SA-HPAFNet: A Structure-Aware Hierarchical Patch Attention Framework for Multivariate Time Series Forecasting with Multi-scale Dependency Learning
摘要
Recently, patch-based modeling has gained popularity for efficiently capturing local structures in multivariate time series forecasting, though it can suffer from boundary information loss, locality bias, and limited modeling of global dependencies across temporal and spatial. In this paper, we propose SA-HPAFNet, a Structure-Aware Hierarchical Patch Attention Forecasting Network, which integrates multi-scale patch encoding, structure-aware retrieval, and hierarchical attention mechanisms for robust forecasting.
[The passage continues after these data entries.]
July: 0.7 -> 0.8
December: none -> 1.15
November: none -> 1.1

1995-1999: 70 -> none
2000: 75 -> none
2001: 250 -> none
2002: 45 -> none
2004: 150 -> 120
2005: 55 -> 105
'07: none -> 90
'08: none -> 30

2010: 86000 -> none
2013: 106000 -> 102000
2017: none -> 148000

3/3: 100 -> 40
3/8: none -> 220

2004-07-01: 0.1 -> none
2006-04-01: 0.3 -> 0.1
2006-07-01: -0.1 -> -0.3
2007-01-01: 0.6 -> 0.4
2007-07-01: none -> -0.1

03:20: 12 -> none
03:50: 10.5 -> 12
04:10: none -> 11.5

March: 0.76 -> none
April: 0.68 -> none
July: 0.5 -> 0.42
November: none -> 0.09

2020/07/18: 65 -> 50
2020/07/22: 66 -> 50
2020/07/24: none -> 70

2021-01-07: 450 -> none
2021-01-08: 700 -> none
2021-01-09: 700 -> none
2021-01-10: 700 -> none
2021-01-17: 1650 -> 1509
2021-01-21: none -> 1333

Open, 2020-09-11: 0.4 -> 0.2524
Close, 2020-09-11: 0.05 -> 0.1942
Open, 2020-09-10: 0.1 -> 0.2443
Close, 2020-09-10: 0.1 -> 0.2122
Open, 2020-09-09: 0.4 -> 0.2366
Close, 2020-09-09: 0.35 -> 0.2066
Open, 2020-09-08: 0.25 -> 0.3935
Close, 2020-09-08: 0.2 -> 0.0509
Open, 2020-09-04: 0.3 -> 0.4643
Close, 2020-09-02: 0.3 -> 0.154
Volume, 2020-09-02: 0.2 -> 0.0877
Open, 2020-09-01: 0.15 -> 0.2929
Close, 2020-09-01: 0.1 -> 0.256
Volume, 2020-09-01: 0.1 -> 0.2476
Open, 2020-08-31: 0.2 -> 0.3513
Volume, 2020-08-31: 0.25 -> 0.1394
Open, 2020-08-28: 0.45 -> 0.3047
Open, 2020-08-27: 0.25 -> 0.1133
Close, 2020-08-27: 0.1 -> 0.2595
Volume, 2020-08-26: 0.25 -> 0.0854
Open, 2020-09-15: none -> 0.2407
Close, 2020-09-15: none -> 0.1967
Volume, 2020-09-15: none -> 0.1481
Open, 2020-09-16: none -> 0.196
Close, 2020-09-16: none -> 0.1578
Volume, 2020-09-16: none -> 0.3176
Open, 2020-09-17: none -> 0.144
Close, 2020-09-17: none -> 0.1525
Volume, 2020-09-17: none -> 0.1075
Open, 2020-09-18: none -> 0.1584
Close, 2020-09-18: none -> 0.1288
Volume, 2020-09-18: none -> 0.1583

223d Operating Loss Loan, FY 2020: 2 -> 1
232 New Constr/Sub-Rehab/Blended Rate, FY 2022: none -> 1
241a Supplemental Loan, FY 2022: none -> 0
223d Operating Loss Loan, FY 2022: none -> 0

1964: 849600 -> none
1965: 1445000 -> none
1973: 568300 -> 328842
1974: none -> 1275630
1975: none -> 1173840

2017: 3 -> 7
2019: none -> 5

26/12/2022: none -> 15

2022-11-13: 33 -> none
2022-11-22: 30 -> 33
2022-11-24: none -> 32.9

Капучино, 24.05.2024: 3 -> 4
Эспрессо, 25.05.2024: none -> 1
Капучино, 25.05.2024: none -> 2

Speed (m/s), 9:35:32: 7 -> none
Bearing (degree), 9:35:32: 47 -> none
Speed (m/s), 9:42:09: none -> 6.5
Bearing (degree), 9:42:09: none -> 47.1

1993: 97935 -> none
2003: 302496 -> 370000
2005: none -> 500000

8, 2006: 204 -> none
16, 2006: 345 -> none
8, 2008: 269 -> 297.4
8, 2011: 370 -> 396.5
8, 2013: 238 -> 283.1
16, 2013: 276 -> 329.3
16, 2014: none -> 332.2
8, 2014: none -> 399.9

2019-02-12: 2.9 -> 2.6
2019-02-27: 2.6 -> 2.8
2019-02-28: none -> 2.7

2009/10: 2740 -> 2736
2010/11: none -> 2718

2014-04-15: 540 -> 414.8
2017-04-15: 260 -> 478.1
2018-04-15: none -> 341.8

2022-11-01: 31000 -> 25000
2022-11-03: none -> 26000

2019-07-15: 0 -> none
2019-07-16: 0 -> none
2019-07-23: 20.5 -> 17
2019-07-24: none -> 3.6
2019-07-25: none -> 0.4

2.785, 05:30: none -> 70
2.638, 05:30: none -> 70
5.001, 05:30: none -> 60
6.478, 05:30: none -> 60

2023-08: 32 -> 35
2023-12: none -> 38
First, each patch is encoded using Inception-based convolutions to extract multi-scale structural features and preserve boundary continuity. Based on the encoded most recent patch and a preliminary forecast, a dynamic query is constructed to retrieve the top-k most similar historical patterns. These patterns are then fused through gated attention to augment the current patch representation. The enhanced sequence is passed through a hierarchical module combining temporal convolutions and inter-patch attention to model long-term dependencies and cross-variable spatial dependencies. Finally, a conditional attention mechanism dynamically aligns relevant historical information with the forecast horizon to refine forecasting results. Experiments on eight real-world datasets demonstrate that SA-HPAFNet consistently outperforms state-of-the-art baselines in both accuracy and robustness, making it a general and effective solution for multivariate time series forecasting.